ニューイ設計AMR26、早くも信頼性の危機に直面…アストンマーティン、シーズン序盤から苦戦
要約
アストンマーティンのニューイ設計AMR26、ホンダPUとの相性問題による振動トラブルで序盤苦戦。信頼性確保が最優先課題となり、チームとホンダの連携が試される。
エイドリアン・ニューイがアストンマーティンで手掛けた初のマシン、AMR26は高い期待を背負ってシーズンをスタートさせましたが、初期段階でのバッテリーパック振動問題によりリタイアを繰り返し、チームは速さよりも信頼性の確保を優先せざるを得ない状況に追い込まれています。問題の根本原因は、ホンダのパワーユニットとマシンの高剛性カーボンシャーシとの相性の悪さにあると見られ、チームはグリッド最下位付近での苦闘を余儀なくされています。
なぜ重要なのか:
- AMR26は、エイドリアン・ニューイのアストンマーティン移籍後初のフラッグシップマシンであり、その成功はローレンス・ストロールによる8年間の大規模投資の成果を測る尺度となります。

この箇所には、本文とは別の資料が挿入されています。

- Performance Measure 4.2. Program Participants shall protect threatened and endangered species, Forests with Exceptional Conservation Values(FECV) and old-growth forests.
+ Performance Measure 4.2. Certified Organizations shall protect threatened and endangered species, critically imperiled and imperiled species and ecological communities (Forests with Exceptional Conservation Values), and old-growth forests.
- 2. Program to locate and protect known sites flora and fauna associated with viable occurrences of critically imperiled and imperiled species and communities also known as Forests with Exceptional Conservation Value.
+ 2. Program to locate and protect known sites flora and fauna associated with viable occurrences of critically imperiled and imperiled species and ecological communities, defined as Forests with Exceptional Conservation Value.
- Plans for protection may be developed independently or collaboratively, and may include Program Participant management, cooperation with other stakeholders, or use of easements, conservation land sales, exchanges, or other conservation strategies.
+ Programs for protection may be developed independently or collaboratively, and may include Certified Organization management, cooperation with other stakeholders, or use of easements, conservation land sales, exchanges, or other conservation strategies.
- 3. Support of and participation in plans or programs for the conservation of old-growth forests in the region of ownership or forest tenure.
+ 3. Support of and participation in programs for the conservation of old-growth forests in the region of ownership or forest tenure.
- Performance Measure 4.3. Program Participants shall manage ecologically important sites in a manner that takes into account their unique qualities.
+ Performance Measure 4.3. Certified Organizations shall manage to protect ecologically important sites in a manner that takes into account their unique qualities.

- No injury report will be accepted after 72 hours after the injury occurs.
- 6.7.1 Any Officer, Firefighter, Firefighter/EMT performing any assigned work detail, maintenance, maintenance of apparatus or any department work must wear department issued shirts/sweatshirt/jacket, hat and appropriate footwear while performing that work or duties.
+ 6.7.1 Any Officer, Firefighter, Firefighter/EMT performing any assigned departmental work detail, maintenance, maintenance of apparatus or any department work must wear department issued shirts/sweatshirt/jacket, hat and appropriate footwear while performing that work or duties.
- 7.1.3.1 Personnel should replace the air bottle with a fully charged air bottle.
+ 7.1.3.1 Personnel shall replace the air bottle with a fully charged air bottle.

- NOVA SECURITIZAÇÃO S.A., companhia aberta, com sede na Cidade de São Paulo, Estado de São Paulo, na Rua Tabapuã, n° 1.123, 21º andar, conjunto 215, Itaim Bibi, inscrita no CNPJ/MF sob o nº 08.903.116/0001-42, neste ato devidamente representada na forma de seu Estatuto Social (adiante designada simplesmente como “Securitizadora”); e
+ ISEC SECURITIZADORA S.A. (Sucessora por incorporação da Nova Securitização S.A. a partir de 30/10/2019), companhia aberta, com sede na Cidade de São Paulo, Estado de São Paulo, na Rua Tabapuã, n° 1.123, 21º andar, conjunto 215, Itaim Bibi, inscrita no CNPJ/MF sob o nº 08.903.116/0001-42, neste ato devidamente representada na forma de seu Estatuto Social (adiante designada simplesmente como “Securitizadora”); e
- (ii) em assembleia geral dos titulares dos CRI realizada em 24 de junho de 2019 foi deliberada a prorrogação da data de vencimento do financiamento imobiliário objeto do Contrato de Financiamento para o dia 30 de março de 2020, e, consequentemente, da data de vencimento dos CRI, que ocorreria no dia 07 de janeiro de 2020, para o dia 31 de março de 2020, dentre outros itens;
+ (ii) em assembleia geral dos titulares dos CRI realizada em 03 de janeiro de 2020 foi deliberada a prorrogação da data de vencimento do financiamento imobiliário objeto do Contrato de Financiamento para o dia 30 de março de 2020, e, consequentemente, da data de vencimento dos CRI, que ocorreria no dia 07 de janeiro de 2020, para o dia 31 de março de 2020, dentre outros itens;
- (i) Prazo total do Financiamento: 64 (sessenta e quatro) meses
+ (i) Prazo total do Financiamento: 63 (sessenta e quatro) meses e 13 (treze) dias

- ホンダがワークスサプライヤーとしてF1に再参入したことを踏まえると、このパワートレインの信頼性は、日本メーカーとしてのF1における評価を左右するものとなります。
詳細:
- 高剛性カーボンシャーシにより増幅されたバッテリーパックの振動が原因で、バルセロナでのシェイクダウン中にパワーユニットがシャットダウンしました。
- バーレーンテストでは両ドライバーがERS(エネルギー回生システム)の故障を繰り返し、中国GPでは9周目に振動によるドライバーの不快感でリタイアに至りました。
- ニューイはパワーユニットが振動の「増幅器」として作用していると指摘した一方、ホンダはベンチテスト時の数値は許容範囲内だが、AMR26と組み合わせると急増すると認めました。
今後の見通し:
アストンマーティンは、新しいバッテリーハウジングと、より緊密なパワーユニット-シャーシ統合を追求する方針です。一方、ホンダは2027年型のより安定したユニットを開発中です。FIAのADUO(年間開発・アップグレード)アップグレード期間を利用した漸進的な修正は可能かもしれませんが、本格的なペース向上はシーズン後半以降になる見込みです。